When glycogen is gone, the body will go to the next source.  Muscle.  There are a lot of Amino Acids - building blocks of proteins - in your muscles, cause that's what muscles are made of- loads and loads of proteins.  Those proteins can then be made back into glucose to send to the brain so it has energy.  This process is called gluconeogenesis  (gluco=glucose, neo= new, genesis= make;  make new glucose).

When you are on a very low-calorie diet or starvation, your body will break down some muscle to feed your brain.  In the absence of readily useable glucose in the diet, the same happens.  This is why people on Atkins/ low carb diets lose a lot of weight quickly at the beginning.  They are starving their brains of glucose, so the muscle gets broken down.  Well, muscle weighs A LOT.  It is much more dense and heavy than fat.  It also takes a lot more water to metabolize muscle, so the majority of those pounds you are dropping on those diets are muscle and water.  Great if all you care about is the number on the scale.  Terrible if you care about your body composition, shape/ size, and actual health.

The other way for glucose to be stored is for PARTS of it to be put into fat.
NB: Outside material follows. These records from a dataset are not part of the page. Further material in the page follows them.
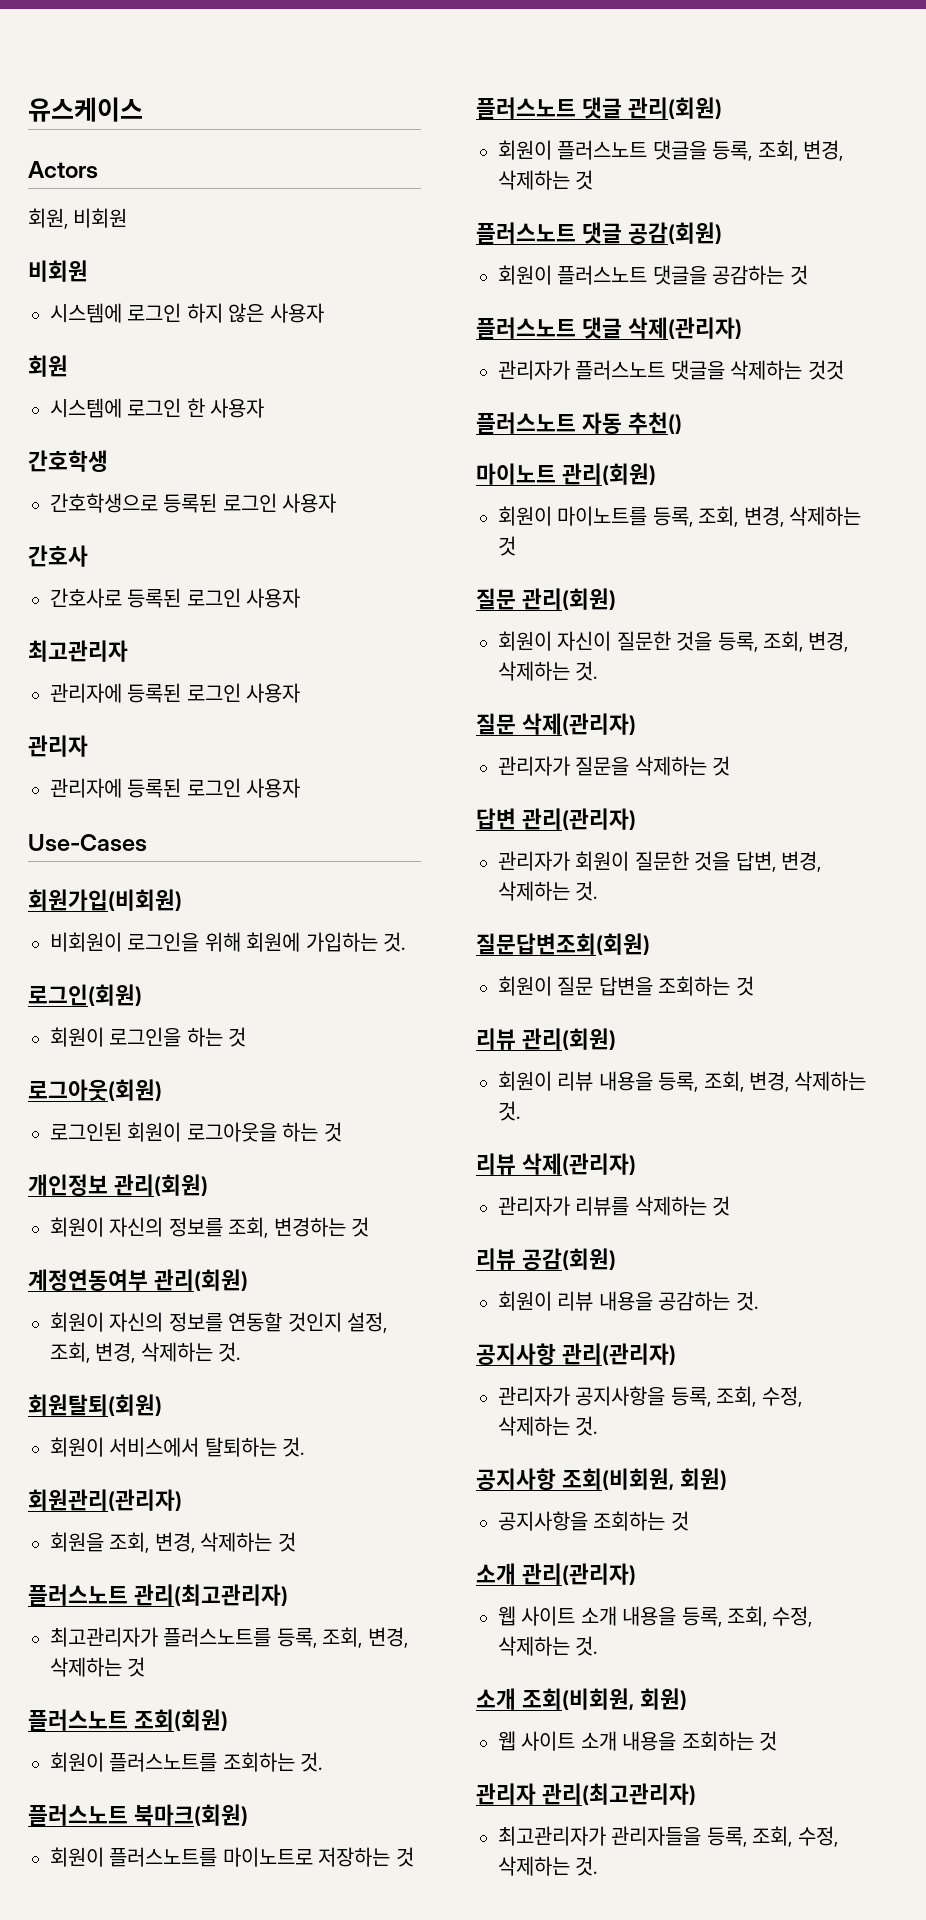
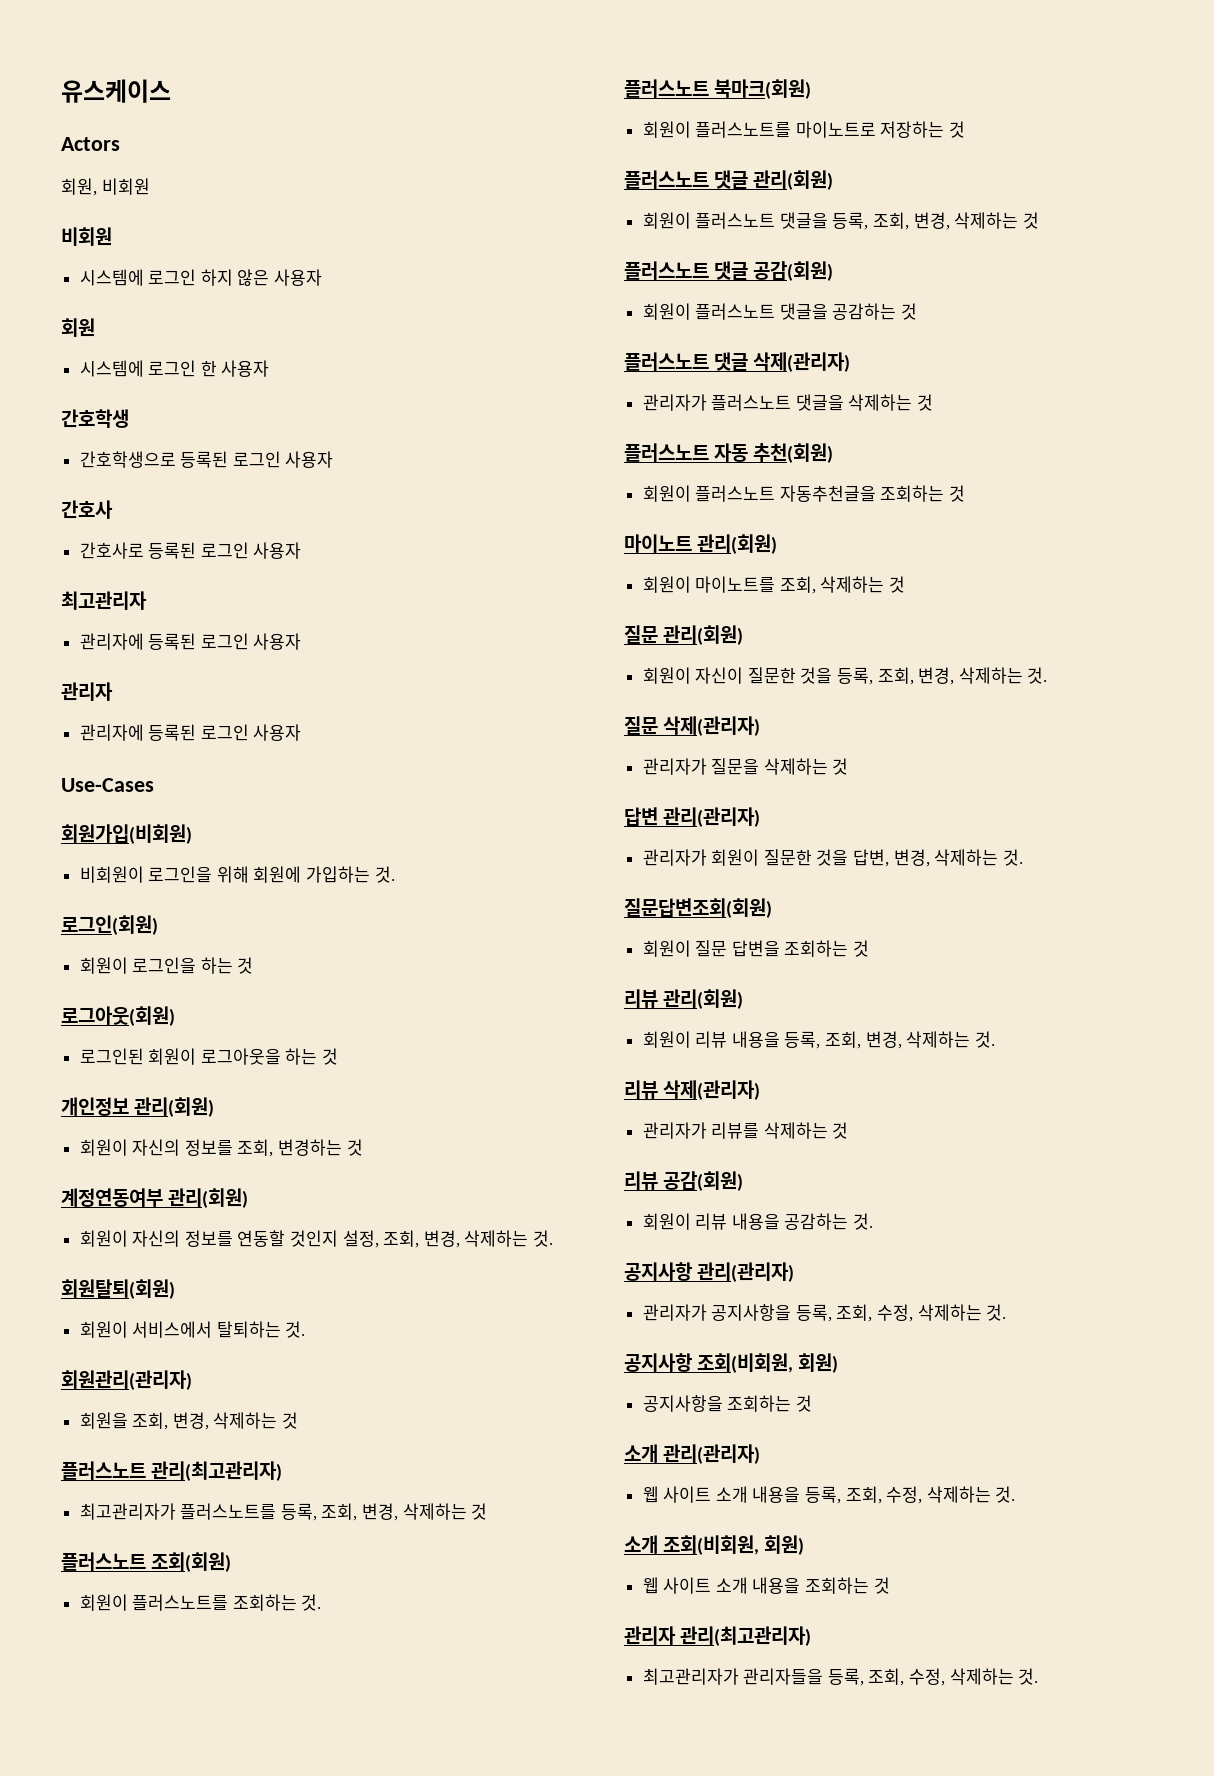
[807,360,844,380] 것것 -> [917,394,934,411] 것
[627,412,682,434] 추천() -> [753,443,834,463] [642,485,966,502] 추천(회원) // 회원이 플러스노트 자동추천글을 조회하는 것
[652,506,784,527] 등록, 조회, 변경, -> [779,576,816,594] 조회,

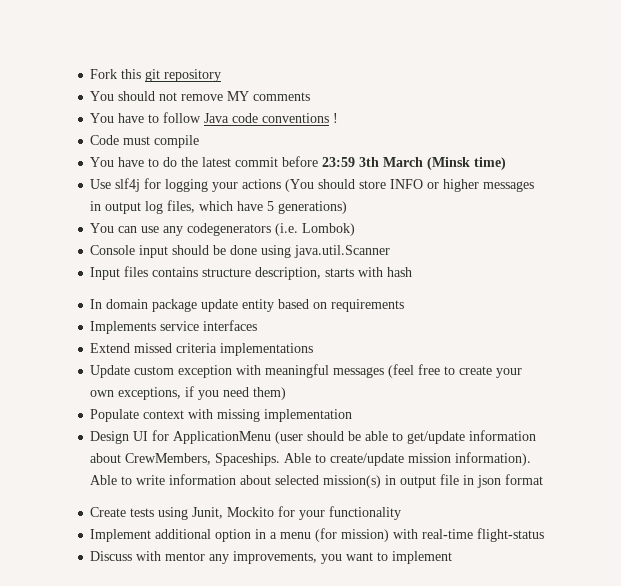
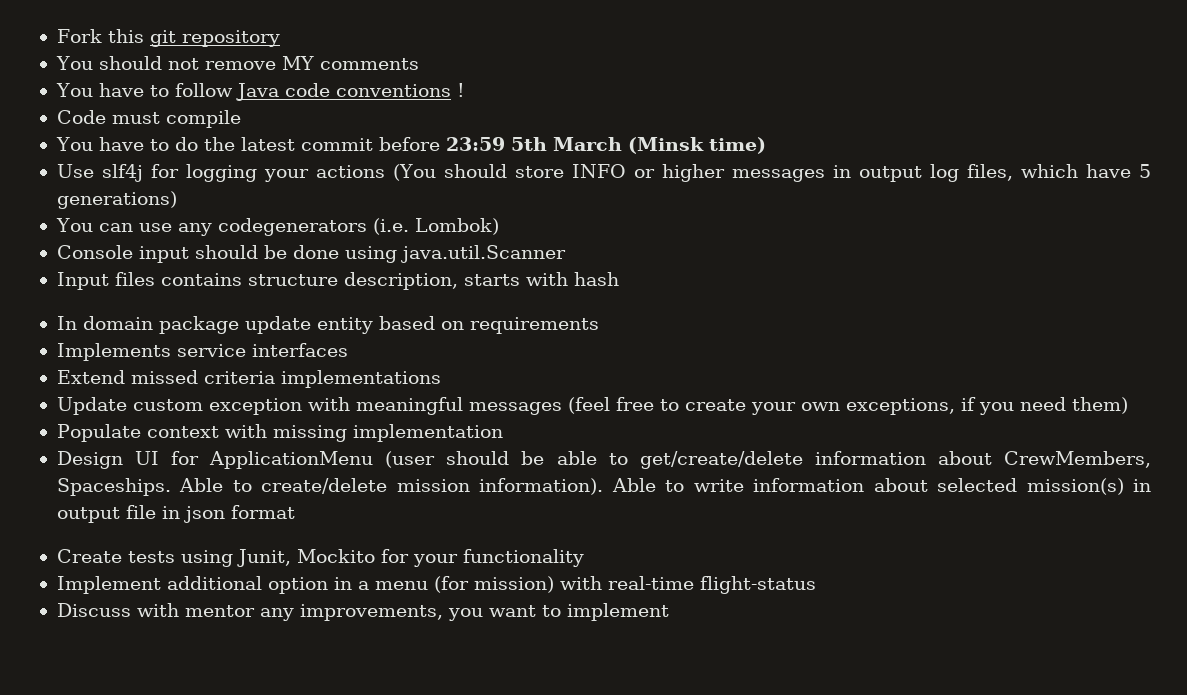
[359,157,380,167] 3th -> [510,137,547,151] 5th
[407,431,466,444] get/update -> [639,451,803,469] get/create/delete
[330,453,405,466] create/update -> [261,478,388,494] create/delete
Glucose has 6 Carbons in it, but a bunch of 2-carbon subunits (Acetyl-CoA) can be put together into a long chain: a fatty acid.  Then 3 of these chains can be attached to a glycerol and stuck in adipocytes- fat cells.  A lot of energy can be tucked away this way.  You get loads and loads of energy out of fat.  You are probably familiar with this if you pay attention to nutrition labels.  There are 9 Calories per gram of fat, but only 4 Calories per gram of carbohydrate or protein.  That's equalizing the weight.  Fat takes up a lot more space, so all that extra energy stored in your body also makes your body bigger than the same amount of energy stored in muscles or glycogen.

So, how and when does this fat energy get used?  That's the tricky thing.  Your brain lacks the proper gateways and enzymes to metabolize the subunits from fatty acids (acetyl CoA) directly.  It can only take in glucose or ketone bodies.  The glycerol from the triglyceride can be made into glucose, so those get sent off to the liver to do that.  But the fatty acids are better used by the cells of the body cause they have the right enzymes and gates to allow that to happen.

But since fat is long-term storage, just like a trust fund, the body is not going to break into it at the first sign of trouble.  It waits to see if it can get by with the cash on hand, the checking and savings account.  (Glucose in blood from your meal, then glycogen, then muscle as explained already.)  Then if it's dire enough it will go for those fatty acids IF the body is in need of it.  So, from what I have heard from a Physiology professor about some research (but haven't located the research myself yet so I have no link, sorry), is that the mark for the fat getting mobilized is about 45 minutes of exercise.  After that point you would start to break down the fat for your body to use.  So the recommendation of 30 minutes of exercise most days doesn't even touch that.  If I want to reduce body fat, the best thing is to go on hours-long hikes as much as possible.  (The regular aerobic exercise IS crucial to your health in other ways though, and should still be maintained for your cardiovascular, respiratory, muscle and mental health.  Benefits of regular exercise are nearly endless.)

I mentioned the brain can use ketone bodies.  In severe starvation, the fatty acids can be made into ketone bodies, which can get into the brain and used for energy.  But they are very dangerous because they turn the blood acidic and it is detrimental to your body.  This is the last ditch effort during severe starvation, to keep your brain alive, cause without your brain, the show is over.